Consistency and Stability in Feature Selection for High-Dimensional Microarray Survival Data in Diffuse Large B-Cell Lymphoma Cancer

High-dimensional survival data, such as microarray datasets, present significant challenges in variable selection and model performance due to their complexity and dimensionality. Identifying important genes and understanding how these genes influence the survival of patients with cancer are of great interest and a major challenge to biomedical scientists, healthcare practitioners, and oncologists. Therefore, this study combined the strengths of two complementary feature selection methodologies: a filtering (correlation-based) approach and a wrapper method based on Iterative Bayesian Model Averaging (IBMA).
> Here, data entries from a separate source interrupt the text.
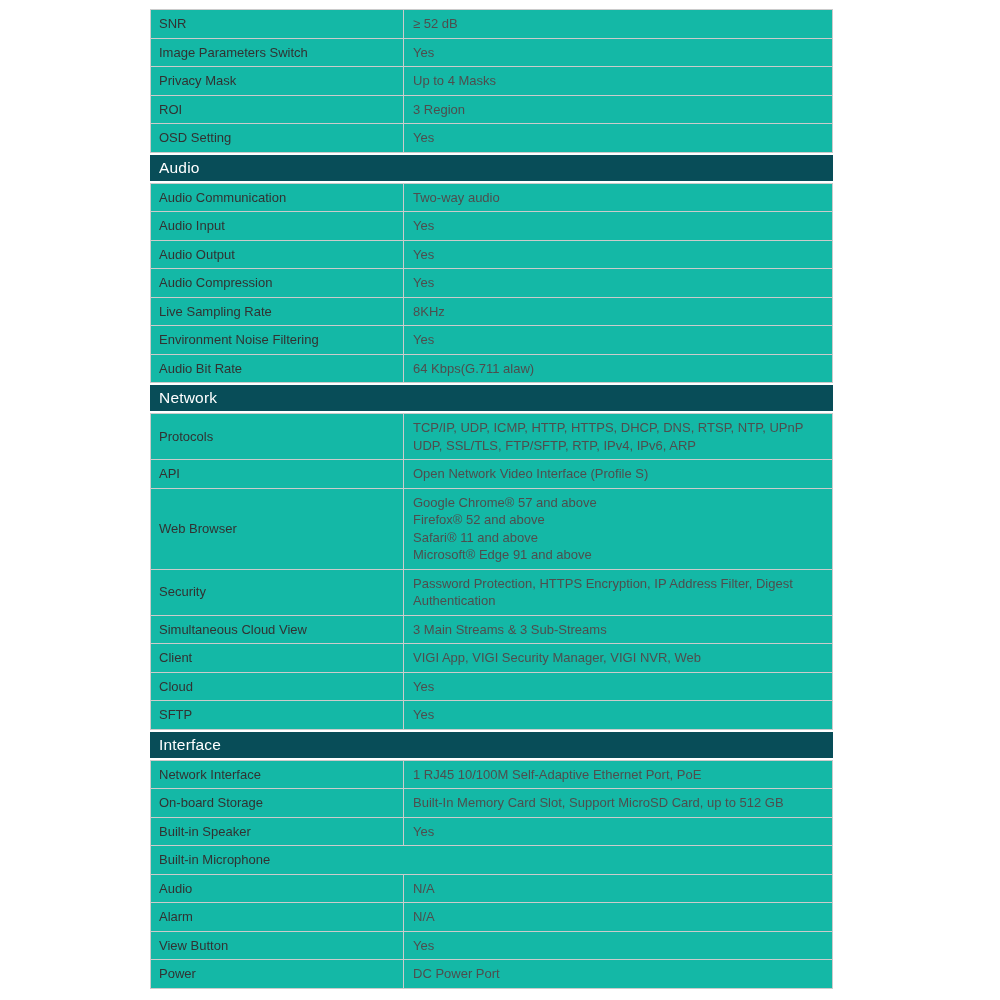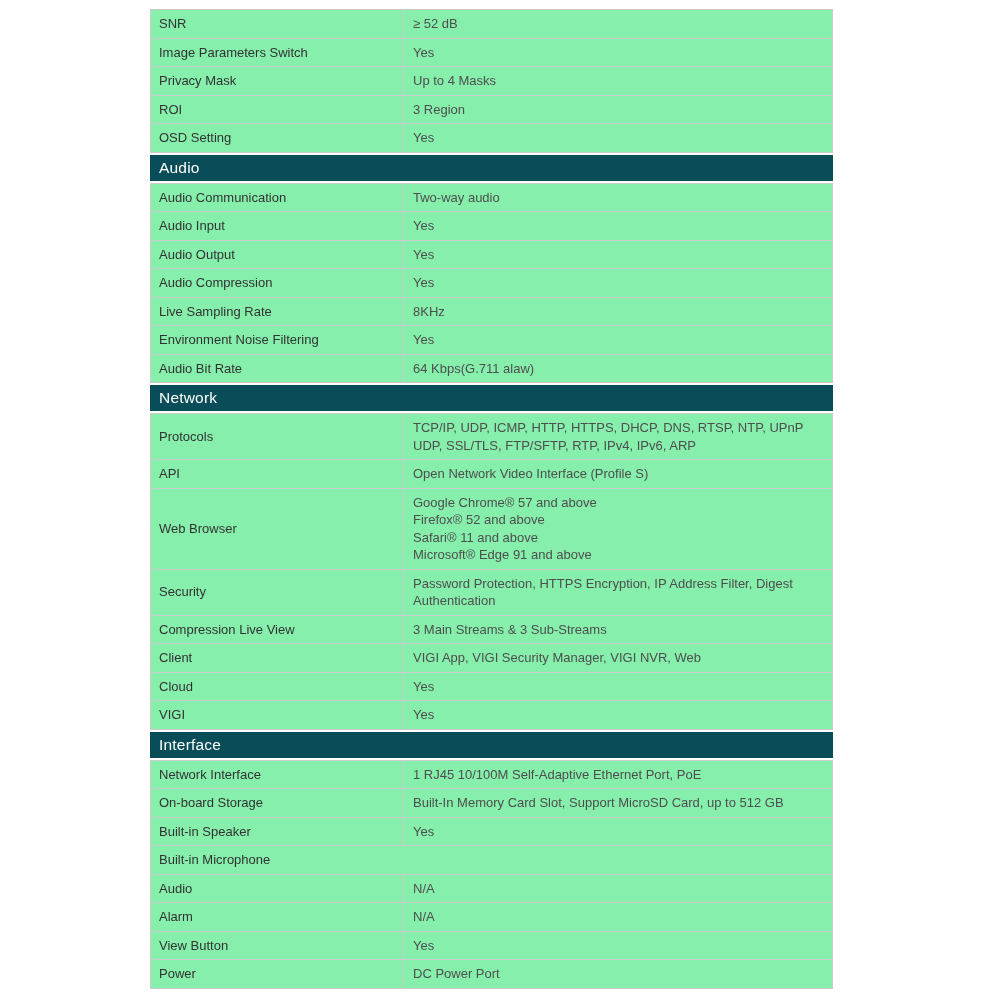"SNR" .rows-block { background: #86efac -> #14b8a6 }
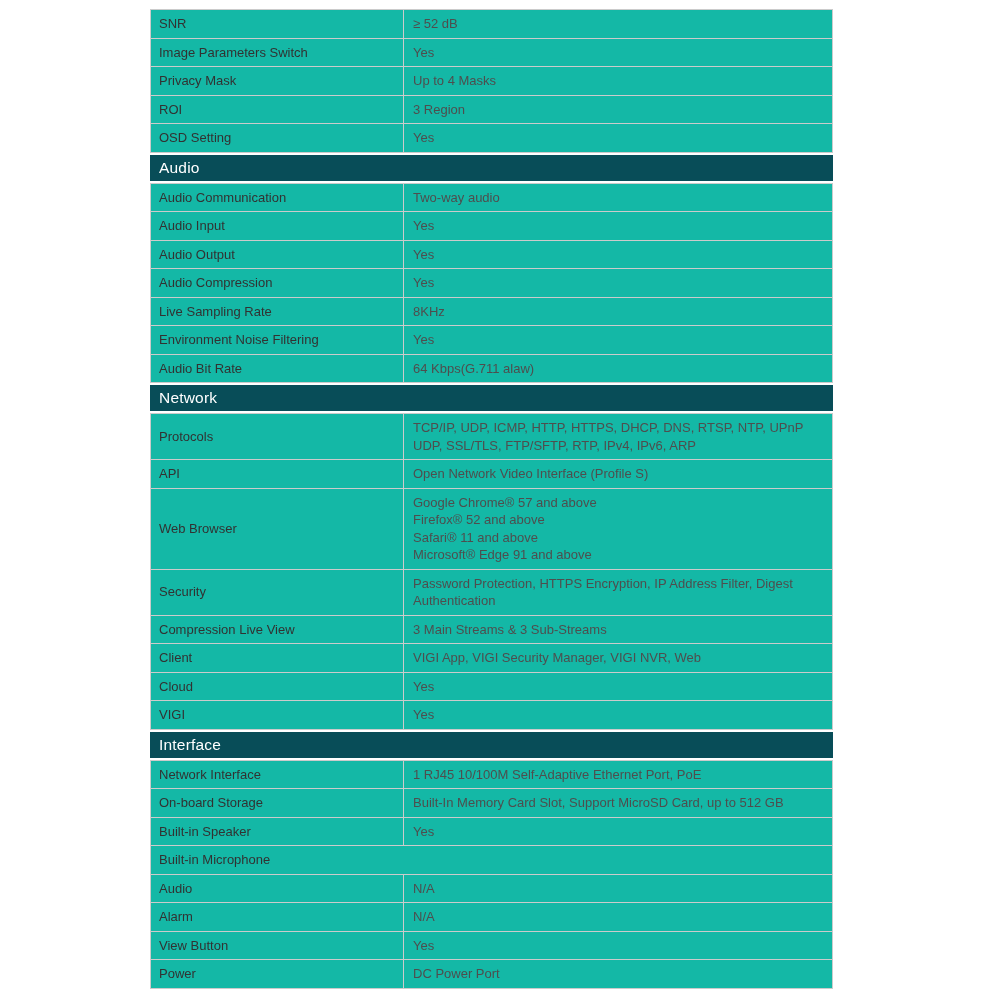"Compression Live View" div.cell { text: Compression Live -> Simultaneous Cloud }
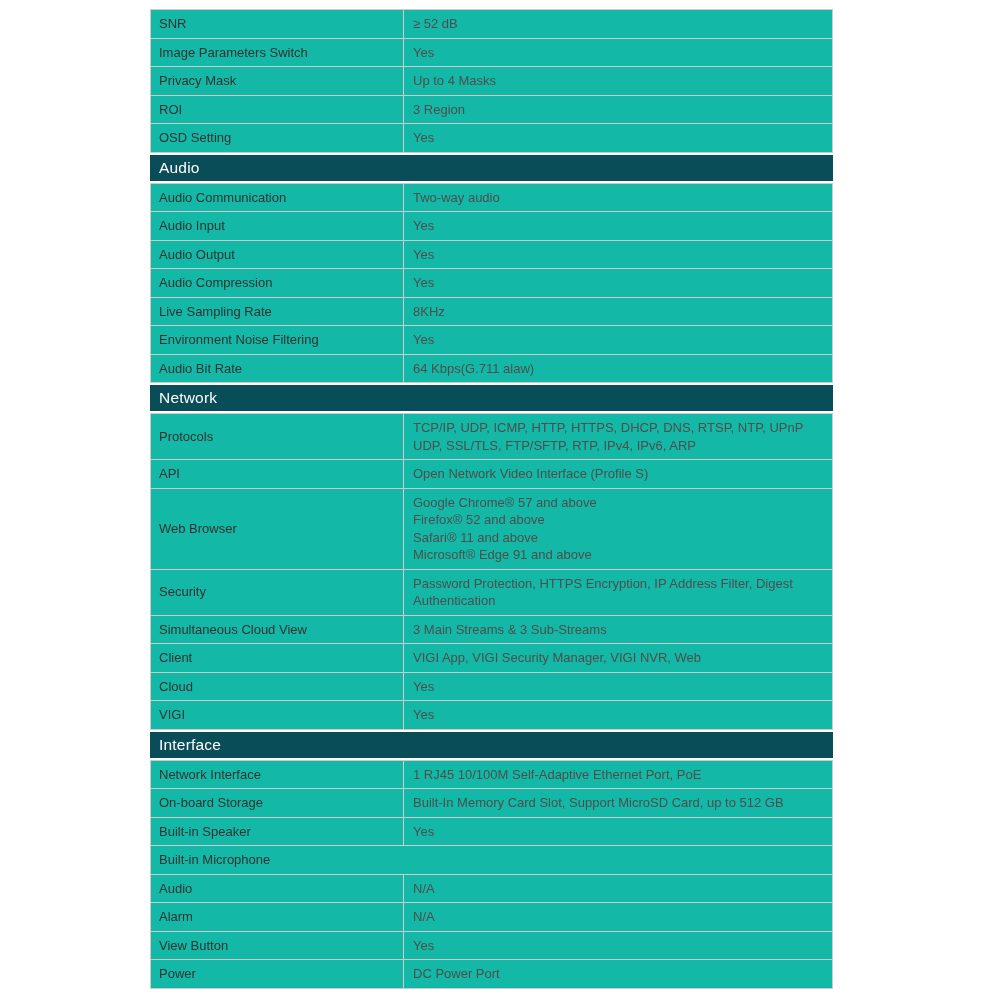"VIGI" div.cell { text: VIGI -> SFTP }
This new approach, termed Correlation-Based IBMA, offers a highly efficient and effective means of selecting the most important and influential genes for predicting the survival of patients with cancer. The efficiency and consistency of the method were demonstrated using diffuse large B-cell lymphoma cancer data. The results revealed that the 15 most important genes out of 3835 gene features were consistently selected at a threshold p -value of 0.001, with genes with posterior probabilities below 1% being removed. The influence of these 15 genes on patient survival was assessed using the Cox Proportional Hazards (Cox-PH) Model. The results further revealed that eight genes were highly associated with patient survival at a 0.05 level of significance. Finally, these findings underscore the importance of integrating feature selection with robust modeling approaches to enhance accuracy and interpretability in high-dimensional survival data analysis.